So when BA said that about the Draft Proposal [Constitution for the New Socialist Republic in North America (Draft Proposal)—editors], I knew what he meant, it can be brought to life even now, even before we get to the new society. But of course I not only picked up my toys and went home, I also hid them. Contradictions were messy for me. I was up against too much (and a few more “excuses”).

In any event, I “read” the draft proposal, but honestly that’s all I did was read it. The dogs confiscated it on some excess literature bullshit. I didn’t ask for help gettin’ an additional copy ’cause I’m up for transfer from the SHU [“Security Housing Unit,” isolation cells in California prisons—editors] and didn’t want to get it until I go to the next gulag.

But in rereading the preamble I was reminded of why I picked up my toys years ago when others began to bourgeoisify it up. The potential for both is within the same contradiction:

the socialist state must give fundamental priority to the advance of the revolutionary struggle, and the final goal of communism, throughout the world, and must adopt and carry out policies and actions which are in accordance with and give concrete effect to this internationalist orientation.

This is because there can not be any half way communism. It will go forward (all the way) or it will go backwards (all the way).

Like any contradiction one way or the other, it will resolve itself. So the lengthy next paragraph is highly appropriate in explaining what is a state and that all “states” are dictatorships rooted in the social relations and means of production.

So I personally see why BA broke it down as he did explaining the overall role of any state, our state, and the dogs. Also the solid core, though, to my mind the solid core is always humans and especially the advanced agents of those that uphold the road. But in Science, Strategy, Leadership he spoke of the solid core as conditions and although I understand his point, if I was asked to explain the point I would use the term logical necessity (the things that can’t be up for debate).

But yeah, I do see the importance of spreading the draft proposal to get people to envision what could and should be possible.

* * * *

“No way can Hamilton be a role model”

I’m writing a college student who wants a more equitable world. I’m trying to go slow but my intention is to have her break down science, strategy and revolution with me. But I also wouldn’t mind kickin’ up Hamilton or the real American hustle with her. I sent her the article about the Don Scalia [“Gangland Mouthpiece Found Dead in West Texas Motel Room!”]. Awaitin her feedback.

But yeah, fuck all that, that shit’s for the birds. Even when I was deaf, dumb & blind and knew nothin’ about any of those old fuddy duddies, I knew that back then this whole thing was set up to dehumanize, ostracize and brutally exploit Blacks and Native Americans. This is before I understood how fluid that was, how it was because of the mode of production, both a slave economy and traditional wage labor economy in the North. Before I knew the hell women caught or what was going on in any specific way about how brutal all those things was. The simple fact that I knew they treated my ancestors like shit was enough for me to say they could go play in traffic.

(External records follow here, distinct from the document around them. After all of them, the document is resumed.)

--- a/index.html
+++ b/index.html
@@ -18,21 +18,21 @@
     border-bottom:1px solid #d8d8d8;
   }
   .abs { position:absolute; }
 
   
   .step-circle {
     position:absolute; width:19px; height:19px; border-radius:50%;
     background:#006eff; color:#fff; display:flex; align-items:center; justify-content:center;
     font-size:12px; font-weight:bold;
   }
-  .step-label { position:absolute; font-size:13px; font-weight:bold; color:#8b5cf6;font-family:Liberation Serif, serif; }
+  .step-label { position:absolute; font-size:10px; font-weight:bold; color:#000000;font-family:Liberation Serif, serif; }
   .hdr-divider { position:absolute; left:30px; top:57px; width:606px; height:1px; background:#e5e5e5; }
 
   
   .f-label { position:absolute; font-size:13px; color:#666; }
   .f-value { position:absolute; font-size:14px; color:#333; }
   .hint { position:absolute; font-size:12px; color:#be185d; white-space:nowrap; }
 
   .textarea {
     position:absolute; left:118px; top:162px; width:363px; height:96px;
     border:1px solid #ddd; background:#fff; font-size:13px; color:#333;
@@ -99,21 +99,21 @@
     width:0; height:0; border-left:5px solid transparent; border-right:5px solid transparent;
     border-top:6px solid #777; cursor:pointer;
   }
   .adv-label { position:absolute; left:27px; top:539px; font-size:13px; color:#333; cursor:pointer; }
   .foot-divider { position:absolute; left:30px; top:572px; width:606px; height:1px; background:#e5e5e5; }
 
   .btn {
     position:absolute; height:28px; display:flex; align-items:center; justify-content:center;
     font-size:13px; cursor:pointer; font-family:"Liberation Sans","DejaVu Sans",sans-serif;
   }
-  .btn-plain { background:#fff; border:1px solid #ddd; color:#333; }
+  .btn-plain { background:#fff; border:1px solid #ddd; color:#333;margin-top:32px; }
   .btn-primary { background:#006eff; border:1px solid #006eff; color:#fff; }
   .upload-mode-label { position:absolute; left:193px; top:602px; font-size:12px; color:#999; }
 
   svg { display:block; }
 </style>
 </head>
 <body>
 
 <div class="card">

So it’s particularly shameful that there are Black, Brown & women in 2016 trying to reform them sorts of people. No way can Hamilton be a role model. No one alive in the 1770s should be embraced if they owned slaves or condoned owning slaves, who set out policies that would strip Blacks of their humanity, their beauty, their equality. Shit we still struggle to address 250 years later. And the only people who caught more hell then was the Native Americans. And the ramifications of that is even more dire for them today.

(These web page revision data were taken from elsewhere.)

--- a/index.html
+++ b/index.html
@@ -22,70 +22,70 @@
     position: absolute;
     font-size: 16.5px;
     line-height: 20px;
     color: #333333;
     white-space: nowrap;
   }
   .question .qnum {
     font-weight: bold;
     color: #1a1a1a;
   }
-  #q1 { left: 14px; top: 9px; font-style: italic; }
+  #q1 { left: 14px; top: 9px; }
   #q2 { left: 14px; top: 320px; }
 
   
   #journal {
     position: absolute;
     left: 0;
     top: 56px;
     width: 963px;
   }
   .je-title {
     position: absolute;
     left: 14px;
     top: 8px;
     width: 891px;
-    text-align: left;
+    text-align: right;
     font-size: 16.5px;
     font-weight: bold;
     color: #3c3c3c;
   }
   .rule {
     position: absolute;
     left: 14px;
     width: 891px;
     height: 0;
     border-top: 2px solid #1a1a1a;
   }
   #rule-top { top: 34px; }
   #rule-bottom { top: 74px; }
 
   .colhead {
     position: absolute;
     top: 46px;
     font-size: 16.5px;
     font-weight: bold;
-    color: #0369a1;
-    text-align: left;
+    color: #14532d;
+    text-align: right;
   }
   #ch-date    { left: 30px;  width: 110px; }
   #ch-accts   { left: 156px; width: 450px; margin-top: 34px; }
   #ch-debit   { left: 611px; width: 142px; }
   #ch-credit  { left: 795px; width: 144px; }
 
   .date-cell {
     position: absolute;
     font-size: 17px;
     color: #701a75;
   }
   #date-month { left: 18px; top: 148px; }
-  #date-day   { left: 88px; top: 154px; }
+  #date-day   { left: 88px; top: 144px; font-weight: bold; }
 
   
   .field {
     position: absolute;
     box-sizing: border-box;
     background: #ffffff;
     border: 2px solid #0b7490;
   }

Hamilton was much like Lincoln in that for all his heroic garb his main thing was to keep the white man’s union together at all costs and to belittle the human suffering of Blacks and Native Americans as they simply did not count. Just the union/government etc.

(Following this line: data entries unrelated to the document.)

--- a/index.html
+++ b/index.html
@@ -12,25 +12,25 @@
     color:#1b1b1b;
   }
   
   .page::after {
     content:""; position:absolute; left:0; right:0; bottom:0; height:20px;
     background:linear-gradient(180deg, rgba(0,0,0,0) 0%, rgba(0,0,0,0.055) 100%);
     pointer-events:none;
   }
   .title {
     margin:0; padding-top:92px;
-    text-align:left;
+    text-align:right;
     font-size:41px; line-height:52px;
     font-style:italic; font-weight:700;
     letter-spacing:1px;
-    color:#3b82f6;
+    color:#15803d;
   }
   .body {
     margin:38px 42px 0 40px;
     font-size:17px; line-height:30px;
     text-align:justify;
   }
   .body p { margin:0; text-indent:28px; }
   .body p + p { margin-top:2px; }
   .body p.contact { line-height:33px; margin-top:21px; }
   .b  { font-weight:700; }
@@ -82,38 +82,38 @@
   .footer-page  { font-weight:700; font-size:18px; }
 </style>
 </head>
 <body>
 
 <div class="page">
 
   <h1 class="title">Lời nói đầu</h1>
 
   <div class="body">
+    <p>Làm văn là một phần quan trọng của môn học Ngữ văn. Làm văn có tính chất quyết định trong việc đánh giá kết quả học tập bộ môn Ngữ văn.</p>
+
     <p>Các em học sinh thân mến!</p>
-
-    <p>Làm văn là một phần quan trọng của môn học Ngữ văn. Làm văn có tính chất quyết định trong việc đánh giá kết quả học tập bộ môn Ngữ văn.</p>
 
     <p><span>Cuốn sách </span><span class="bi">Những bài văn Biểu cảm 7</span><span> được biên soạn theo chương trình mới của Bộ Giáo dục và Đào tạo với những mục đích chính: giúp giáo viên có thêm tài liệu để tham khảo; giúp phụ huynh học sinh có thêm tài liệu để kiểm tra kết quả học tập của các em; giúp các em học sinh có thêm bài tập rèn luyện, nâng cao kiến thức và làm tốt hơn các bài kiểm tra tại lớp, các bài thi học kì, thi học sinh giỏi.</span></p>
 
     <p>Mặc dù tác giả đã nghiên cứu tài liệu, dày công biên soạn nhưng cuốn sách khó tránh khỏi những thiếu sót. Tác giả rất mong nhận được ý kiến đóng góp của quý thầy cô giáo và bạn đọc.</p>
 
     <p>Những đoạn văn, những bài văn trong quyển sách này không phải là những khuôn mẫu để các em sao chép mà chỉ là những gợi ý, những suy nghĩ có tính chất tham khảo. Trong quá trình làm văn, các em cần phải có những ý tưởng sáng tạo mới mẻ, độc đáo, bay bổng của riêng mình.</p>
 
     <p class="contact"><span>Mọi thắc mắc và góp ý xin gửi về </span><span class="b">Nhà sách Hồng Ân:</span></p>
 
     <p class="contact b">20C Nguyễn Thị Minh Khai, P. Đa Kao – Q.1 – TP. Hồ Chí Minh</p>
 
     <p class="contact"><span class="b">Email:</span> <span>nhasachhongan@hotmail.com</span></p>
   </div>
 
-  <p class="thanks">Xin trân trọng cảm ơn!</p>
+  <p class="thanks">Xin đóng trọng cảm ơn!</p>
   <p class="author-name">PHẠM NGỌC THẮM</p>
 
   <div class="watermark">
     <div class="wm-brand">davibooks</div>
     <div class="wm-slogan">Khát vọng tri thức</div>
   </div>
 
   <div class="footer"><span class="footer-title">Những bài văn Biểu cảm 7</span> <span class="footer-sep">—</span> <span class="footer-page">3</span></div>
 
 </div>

I don’t got much to say about Hamilton. Sorry. Just sad that there is such a thing as a Black, Brown or woman Hamilton or “founding father” image reformers.

Hopefully Russian youth or Jewish youth don’t try to do the same thing for Hitler. But I do think I saw some Neo Nazis in Russia, and ’though I haven’t seen any Jewish youth try to reform Hitler, they sure try to reform their leaders’ genocidal policies against the Palestinians and their land. So I guess anythings possible...

* * * *

Who gone save the world?
You gone save the world?
Then, me too gone save the world
We gone save the world
Through revolutionary Love

Fuck a chain
And fuck a whip
They just make me angrier

Fuck fisticuffs amongst
Impoverished classes
Fist up, fist up for the masses

Ask a friend
Ask yo’ self
Then ask the enemy
If I fight back

XXX, California Prisoner


From an ex-prisoner:

“Communism is about fundamentally transforming the whole world and being emancipators of all of humanity

Before I was released from prison, I had the opportunity to read BA’s latest work, The Science, The Strategy, The Leadership for An Actual Revolution, and A Radically New Society on the Road to Real Emancipation. This talk which he gave the summer of 2015 touched on a lot of significant points in a very concise manner, while at the same time reinforced key contradictions that we must become better at. The more we strive to reorient people towards approaching the problem and solution from a scientific approach, the better we will be overall in creating a material force—a movement for revolution—that will be capable of carrying out a real revolution in this imperialist country, and once successful, expanding that material basis on an international scale. Because in the last analysis, communism is about fundamentally transforming the whole world and being emancipators of all of humanity not just the proletarians and basic masses within the borders of the United States.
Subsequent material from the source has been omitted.